Cases against poll analyst Sanjay Kumar over wrong voter data, day after apology
District electoral officer of Nashik in Maharashtra says case filed against Sanjay Kumar for sharing misleading info about Lok Sabha and state elections 2024
A case each has been registered against psephologist Sanjay Kumar by the district electoral officers (DEO) of Nashik and Nagpur in Maharashtra for allegedly misleading voters with wrong data on the Devlali and Ramtek assembly segments for the Lok Sabha and state elections held in 2024.

“It is requested to all citizens to verify the info only from (Election Commission of India website,” the DEOs posted on X. It was not immediately clear what specific charges have been leveled.
Sanjay Kumar, a professor at Delhi's Centre for the Study of Developing Societies (CSDS), had on Tuesday apologised for his X post on the Maharashtra elections, which wrongly reported a considerable fall in voter numbers in the two assembly seats compared to the Lok Sabha elections.
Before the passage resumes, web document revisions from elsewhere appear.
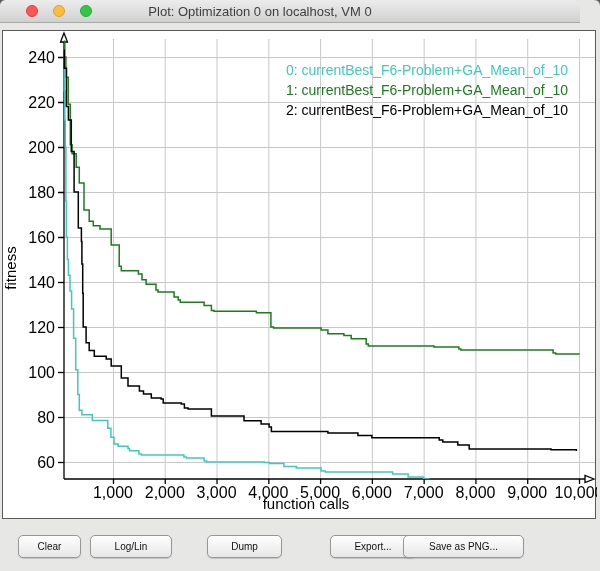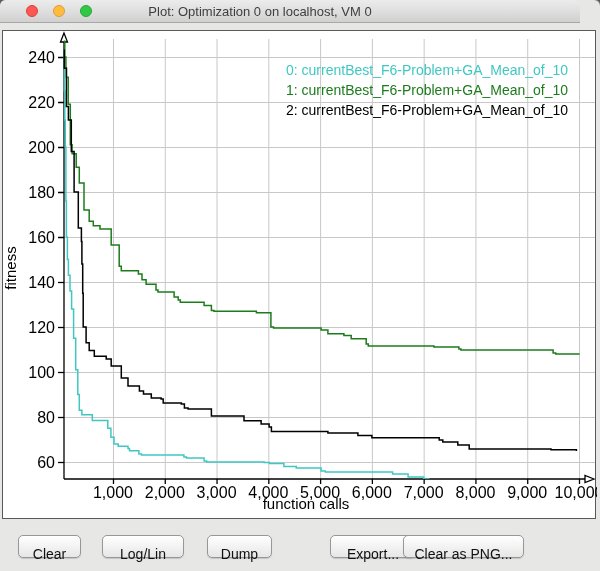--- a/index.html
+++ b/index.html
@@ -35,8 +35,8 @@
     border:1px solid #979797;border-radius:5px;
     background:linear-gradient(#ffffff,#f4f4f4 45%,#e6e6e6);
     box-shadow:0 1px 1px rgba(0,0,0,.15);
-    font-family:"Liberation Sans",sans-serif;font-size:14px;color:#111;
-    padding:8px;line-height:21px;text-align:center;
+    font-family:"Liberation Sans",sans-serif;font-size:10px;color:#111;
+    padding:0;line-height:21px;text-align:center;
   }
   .aqua-btn:nth-of-type(1){left:18px;width:63px;}
   .aqua-btn:nth-of-type(2){left:102px;width:82px;}

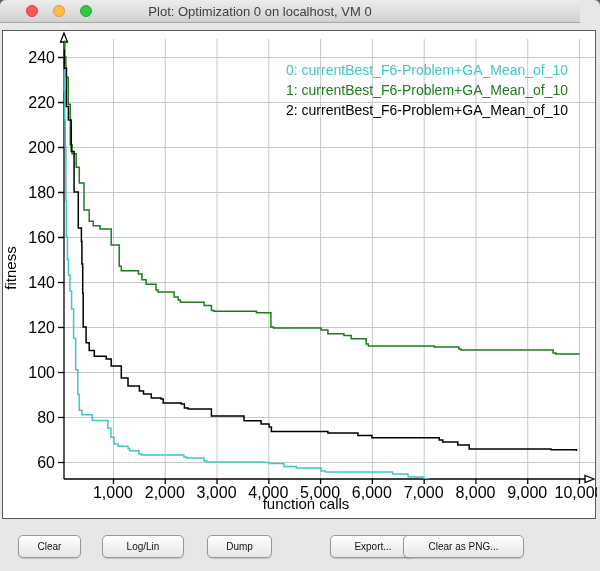--- a/index.html
+++ b/index.html
@@ -39,7 +39,7 @@
     padding:0;line-height:21px;text-align:center;
   }
   .aqua-btn:nth-of-type(1){left:18px;width:63px;}
-  .aqua-btn:nth-of-type(2){left:102px;width:82px;}
+  .aqua-btn:nth-of-type(2){left:90px;width:82px;}
   .aqua-btn:nth-of-type(3){left:207px;width:65px;}
   .aqua-btn:nth-of-type(4){left:298px;width:86px;margin-left:32px;}
   .aqua-btn:nth-of-type(5){left:403px;width:121px;}

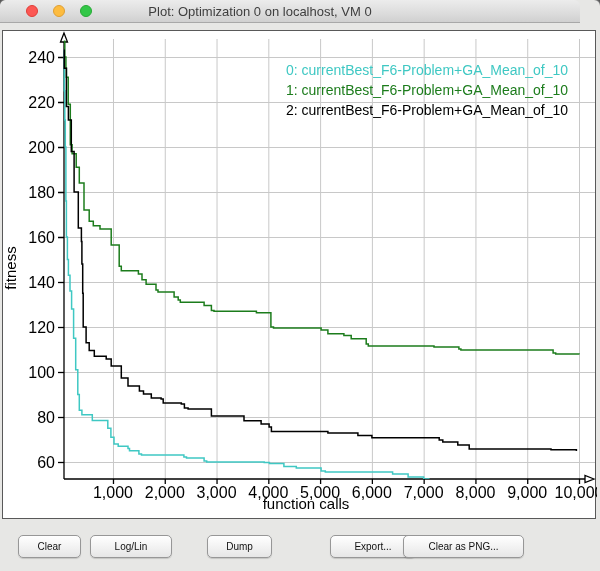--- a/index.html
+++ b/index.html
@@ -40,7 +40,7 @@
   }
   .aqua-btn:nth-of-type(1){left:18px;width:63px;}
   .aqua-btn:nth-of-type(2){left:90px;width:82px;}
-  .aqua-btn:nth-of-type(3){left:207px;width:65px;}
+  .aqua-btn:nth-of-type(3){left:207px;width:75px;}
   .aqua-btn:nth-of-type(4){left:298px;width:86px;margin-left:32px;}
   .aqua-btn:nth-of-type(5){left:403px;width:121px;}
 </style>

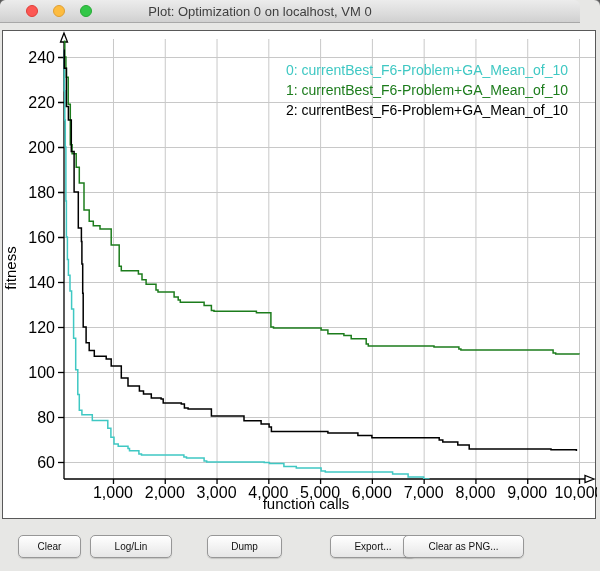--- a/index.html
+++ b/index.html
@@ -151,7 +151,7 @@
     <button class="aqua-btn">Log/Lin</button>
     <button class="aqua-btn">Dump</button>
     <button class="aqua-btn">Export...</button>
-    <button class="aqua-btn">Clear as PNG...</button>
+    <button class="aqua-btn">Save as PNG...</button>
   </div>
 
 </div>

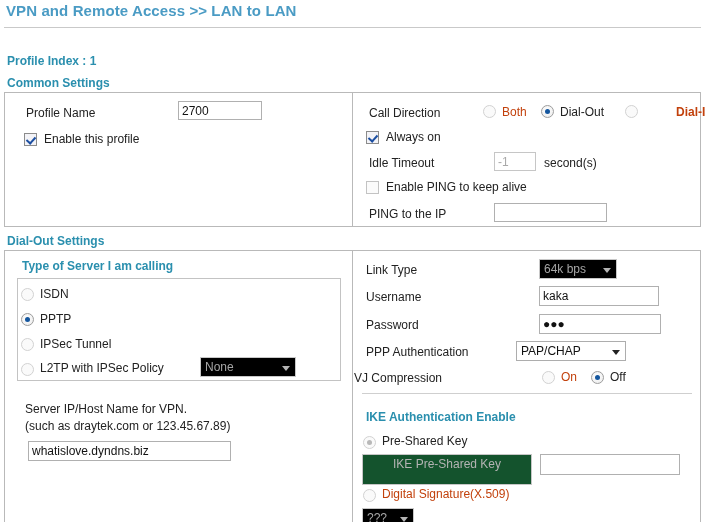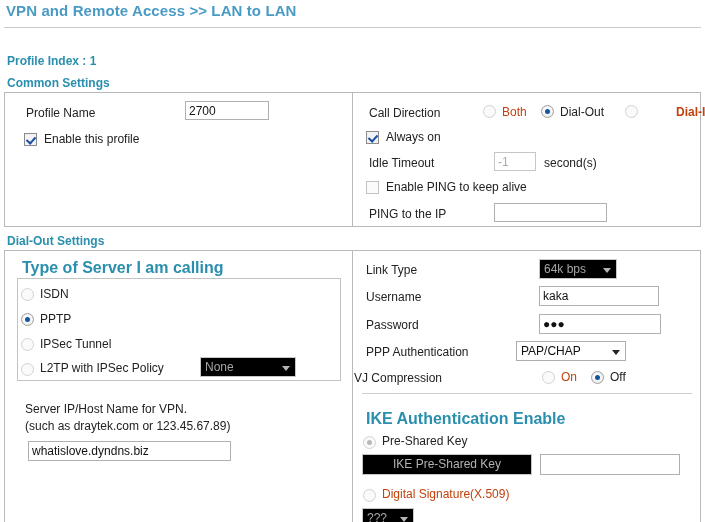--- a/index.html
+++ b/index.html
@@ -203,7 +203,7 @@
   <div class="vdivider" id="common-div"></div>
 
   <div class="lbl" style="left:26px; top:106px;">Profile Name</div>
-  <input class="tbox" style="left: 178px; top: 101px; width: 84px; margin-left: 7px;" value="2700">
+  <input class="tbox" style="left: 178px; top: 101px; width: 84px;" value="2700">
 
   <div class="cb checked" style="left:24px; top:133px;"></div>
   <div class="lbl" style="left:44px; top:132px;">Enable this profile</div>

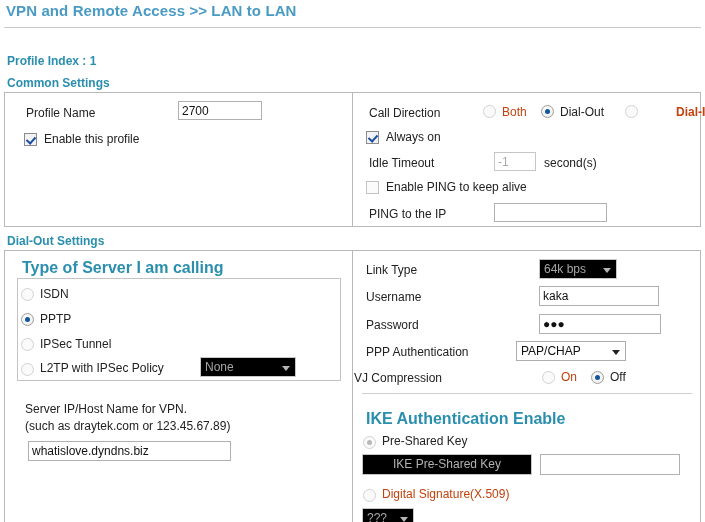--- a/index.html
+++ b/index.html
@@ -73,7 +73,7 @@
 
   .sub-head {
     position: absolute;
-    font-size: 16px;
+    font-size: 12px;
     font-weight: bold;
     color: #2a8fae;
     white-space: nowrap;

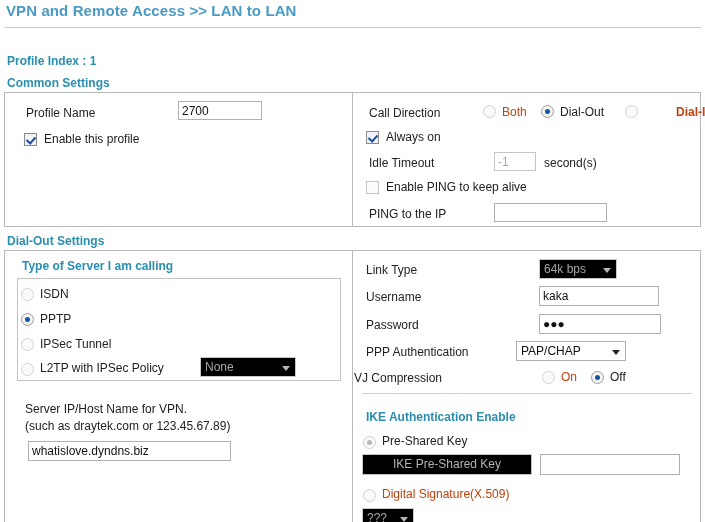--- a/index.html
+++ b/index.html
@@ -173,11 +173,11 @@
   .btn-disabled {
     position: absolute;
     border: 1px solid #c6c6c6;
-    background: #000000;
+    background: #14532d;
     color: #b3b3b3;
     font-size: 12px;
     text-align: center;
-    height: 21px;
+    height: 31px;
     line-height: 19px;
     white-space: nowrap;
   }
He said the error occurred due to misreading of a row by the data team.
“The tweet has since been removed. I had no intention of dispersing any form of misinformation,” wrote Sanjay Kumar, who is among the most senior researchers at the independent think tank which is known for its analysis of elections.
Reacting to Kumar's apology, BJP IT cell chief Amit Malviya had accused him of misrepresenting projections to favour the Congress, calling the Maharashtra data a case of “confirmation bias".
Other BJP leaders also claimed that the Congress deployed his data to make allegations of electoral fraud against the party and the EC.
The Congress rejected these claims about Rahul Gandhi's recent attacks on the BJP and EC, and said Gandhi's assertions were made on data given by the poll panel itself.
The EC has also asked Gandhi for submitting his analysis and the claimed evidence under oath, but the Congress leader has said he need not do that. “I have taken the oath of the Constitution already as MP, and the data I have shared came from the EC, so it can simply check its own numbers,” he has said.